Aim of the task
Without the pictures, retype exactly the lines from the top of the entries below through the line that contains "- You can assign".

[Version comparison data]
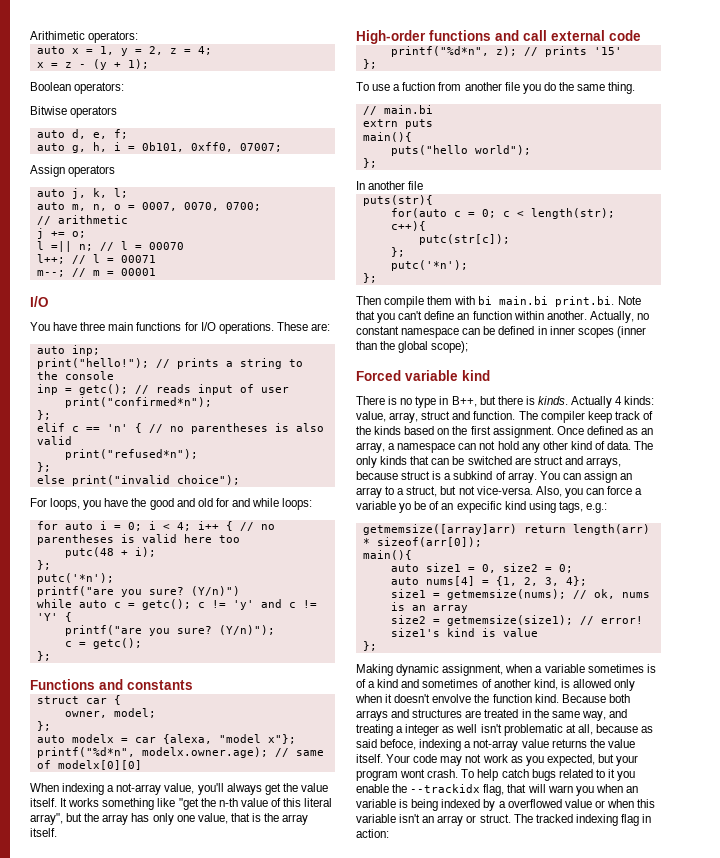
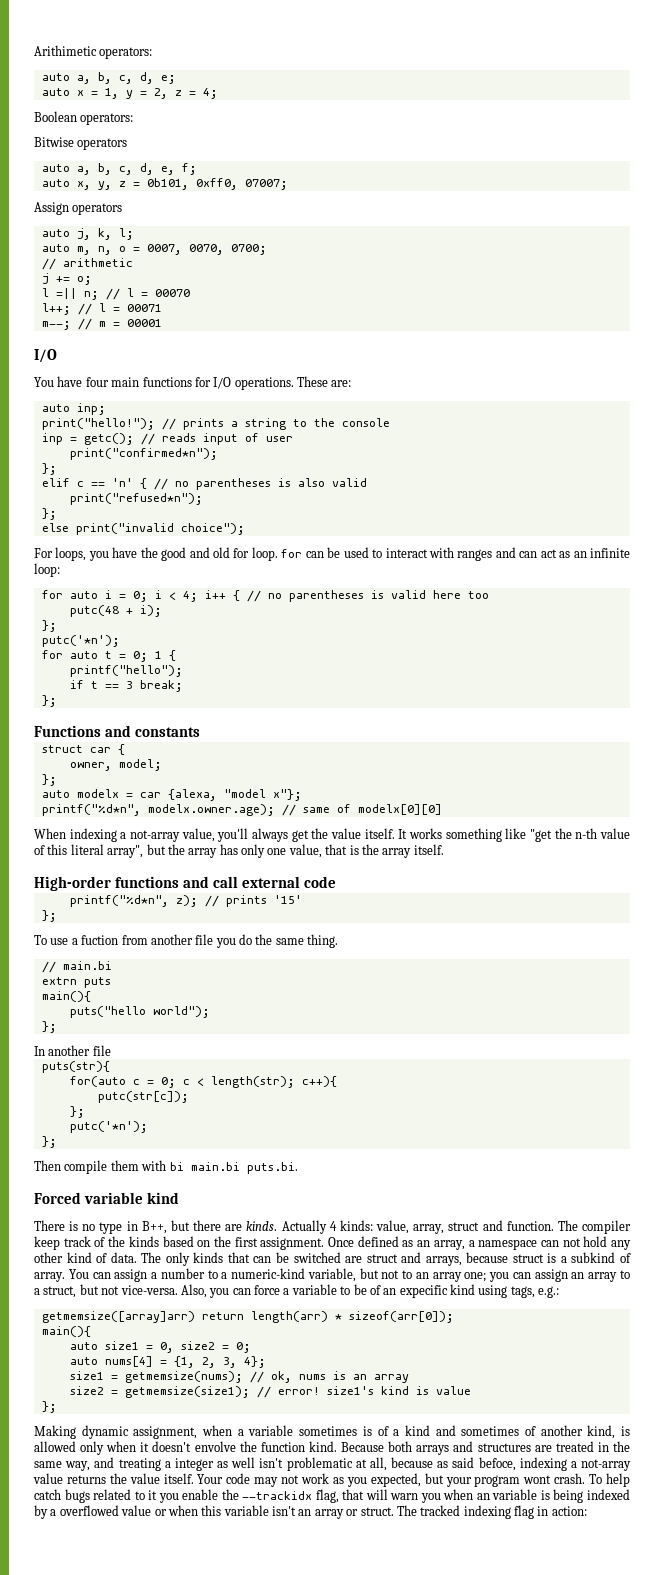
+ auto a, b, c, d, e;
- x = z - (y + 1);
- auto d, e, f;
+ auto a, b, c, d, e, f;
- auto g, h, i = 0b101, 0xff0, 07007;
+ auto x, y, z = 0b101, 0xff0, 07007;
- You have three main functions for I/O operations.
+ You have four main functions for I/O operations.
- For loops, you have the good and old for and while loops:
+ For loops, you have the good and old for loop. for can be used to interact with ranges and can act as an infinite loop:
- printf("are you sure? (Y/n)")
- while auto c = getc(); c != 'y' and c != 'Y' {
- printf("are you sure? (Y/n)");
- c = getc();
+ for auto t = 0; 1 {
+ printf("hello");
+ if t == 3 break;
- Then compile them with bi main.bi print.bi. Note that you can't define an function within another. Actually, no constant namespace can be defined in inner scopes (inner than the global scope);
+ Then compile them with bi main.bi puts.bi.
- There is no type in B++, but there is kinds.
+ There is no type in B++, but there are kinds.
- You can assign an array to a struct, but not vice-versa.
+ You can assign a number to a numeric-kind variable, but not to an array one; you can assign an array to a struct, but not vice-versa.
- Also, you can force a variable yo be of an expecific kind using tags, e.g.:
+ Also, you can force a variable to be of an expecific kind using tags, e.g.:

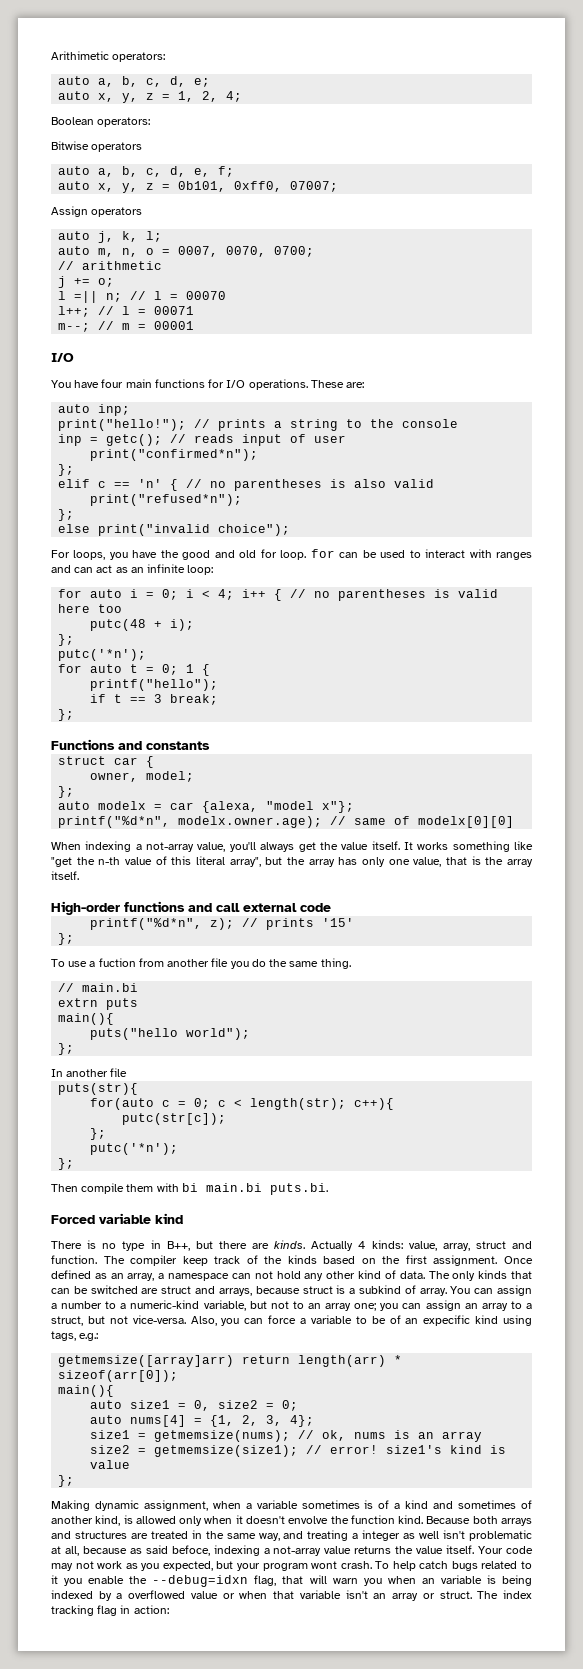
- auto x = 1, y = 2, z = 4;
+ auto x, y, z = 1, 2, 4;
- To help catch bugs related to it you enable the --trackidx flag, that will warn you when an variable is being indexed by a overflowed value or when this variable isn't an array or struct.
+ To help catch bugs related to it you enable the --debug=idxn flag, that will warn you when an variable is being indexed by a overflowed value or when that variable isn't an array or struct.
- The tracked indexing flag in action:
+ The index tracking flag in action:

Finished exercise
+ auto a, b, c, d, e;
- x = z - (y + 1);
- auto d, e, f;
+ auto a, b, c, d, e, f;
- auto g, h, i = 0b101, 0xff0, 07007;
+ auto x, y, z = 0b101, 0xff0, 07007;
- You have three main functions for I/O operations.
+ You have four main functions for I/O operations.
- For loops, you have the good and old for and while loops:
+ For loops, you have the good and old for loop. for can be used to interact with ranges and can act as an infinite loop:
- printf("are you sure? (Y/n)")
- while auto c = getc(); c != 'y' and c != 'Y' {
- printf("are you sure? (Y/n)");
- c = getc();
+ for auto t = 0; 1 {
+ printf("hello");
+ if t == 3 break;
- Then compile them with bi main.bi print.bi. Note that you can't define an function within another. Actually, no constant namespace can be defined in inner scopes (inner than the global scope);
+ Then compile them with bi main.bi puts.bi.
- There is no type in B++, but there is kinds.
+ There is no type in B++, but there are kinds.
- You can assign an array to a struct, but not vice-versa.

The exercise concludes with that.